Kublai wanted a capital city that was centrally located in China, but not too far from his homeland of Mongolia, which he still ruled as khan. Kublai's advisers considered many options but finally settled on the site of the very same city that Kublai's grandfather had burned to the ground around the time of Kublai's birth: Zhondu. Under the Yuan, the city would be called Dadu.

When Kublai's advisers chose the site of Dadu—today’s Beijing—they did not consider how little fresh water was available there. Beijing is, in fact, the only major city in China that is not located near a natural water source. What the Yuan Dynasty needed was a hydraulic engineer, someone who could design a system to transport water to the city. An astronomer named Guo Shoujing would figure out a way to get water to the city, and then solve the problem of getting grain to Dadu via the ancient Grand Canal, China's chief artificial waterway. Learn how Guo Shoujing solved both watery problems by reading each question below, then clicking on it.

Question

Dadu was built according to Kublai Khan’s instructions: a perfect square, near the ruins of Zhondu. Construction took seven years. When the city was completed in 1274, it attracted a huge population. How many people lived in the new Yuan capital?

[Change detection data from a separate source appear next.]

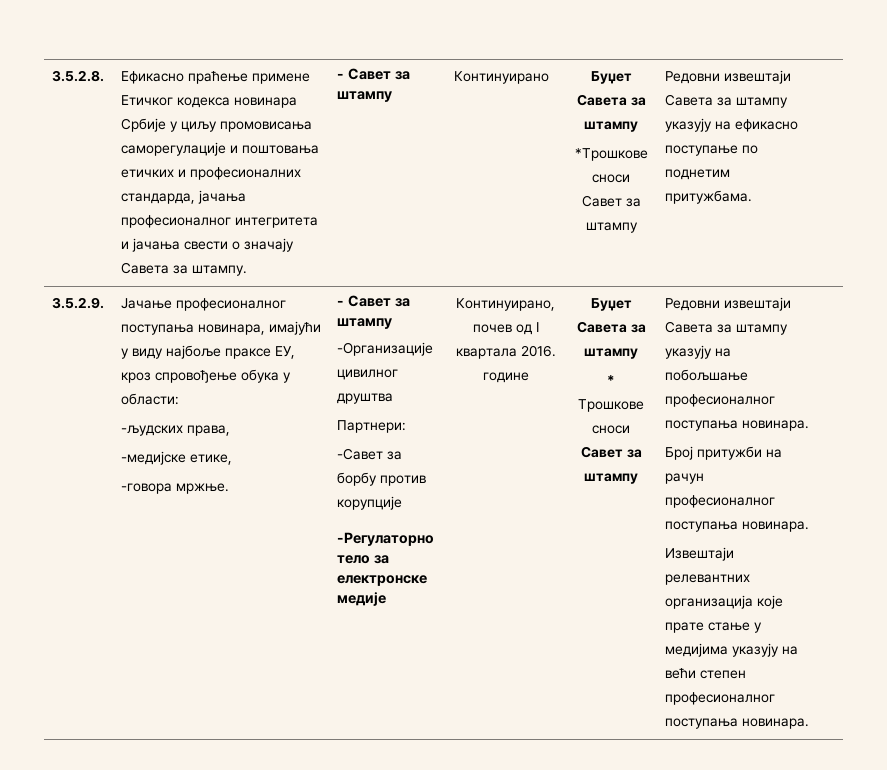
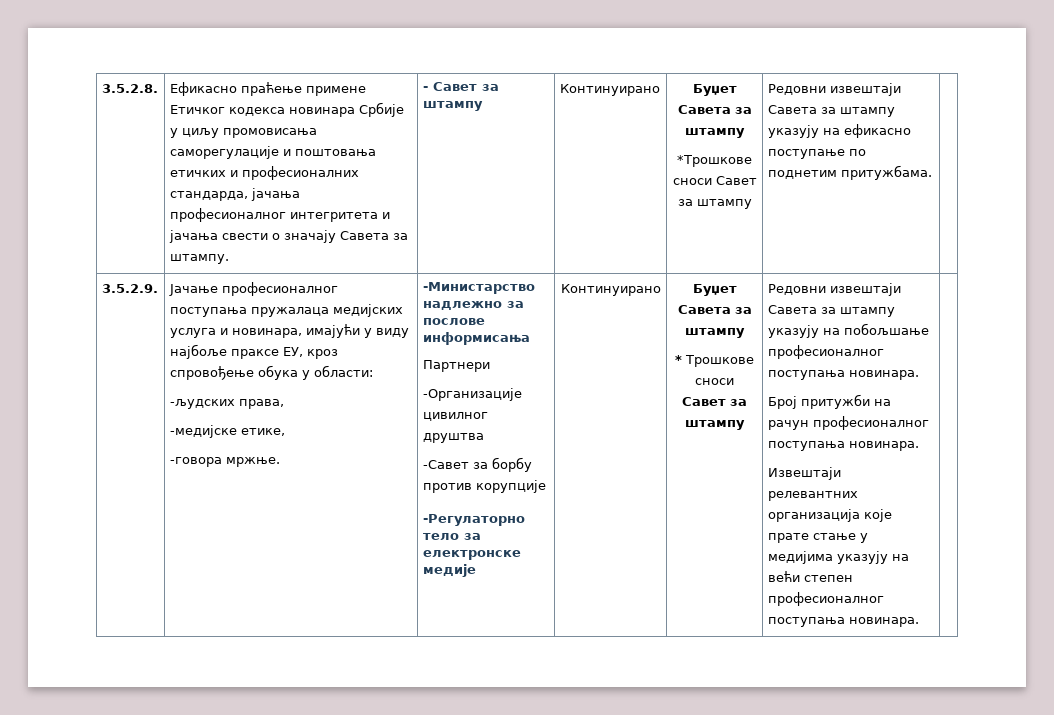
- Јачање професионалног поступања новинара, имајући у виду најбоље праксе ЕУ, кроз спровођење обука у области:
+ Јачање професионалног поступања пружалаца медијских услуга и новинара, имајући у виду најбоље праксе ЕУ, кроз спровођење обука у области:
- -говора мржње. | - Савет за штампу
+ -говора мржње. | -Министарство надлежно за послове информисања
+ Партнери
- Партнери:
- -Регулаторно тело за електронске медије | Континуирано, почев од I квартала 2016. године
+ -Регулаторно тело за електронске медије | Континуирано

Half a million people lived there—more than twice the population of Paris, the largest city in Europe at that time.

Question

The Italian explorer and chronicler Marco Polo said he visited Dadu and the emperor’s palace there. He claimed the great hall of the palace could serve 6,000 men. So many people needed water, and plenty of it. But Dadu was not built near a water source. Who would solve this problem?

Gua Shoujing was an astronomer with experience in hydraulic engineering. The Yuan emperor Kublai Khan ordered him to find water for the city, and he did.

Question

How did Gua Shoujing solve the water problem for Dadu?

He saw that there were streams north of the city. He dug new channels for these streams so that they traveled over 50 miles to Dadu and combined there to form artificial lakes and an enormous reservoir about 2 miles square.

Question

Now Dadu had water. But without agriculture, how could the city feed itself?

Again the answer was shifting water. Guo Shouzing extended the ancient Grand Canal, built in the 7th century under the Tang, and changed its course so that it traveled from the grain fields of the South straight to Dadu. At about 2,000 miles long, the Grand Canal was—and still is—the longest canal in the world, and it brought the grain the capital needed.

Question

What two water storage sites did Guo create near the city of Beijing?

He built a series of artificial lakes, but these were only used for the emperor's pleasure until 1912. He also built a huge reservoir north of Beijing to hold the city's water.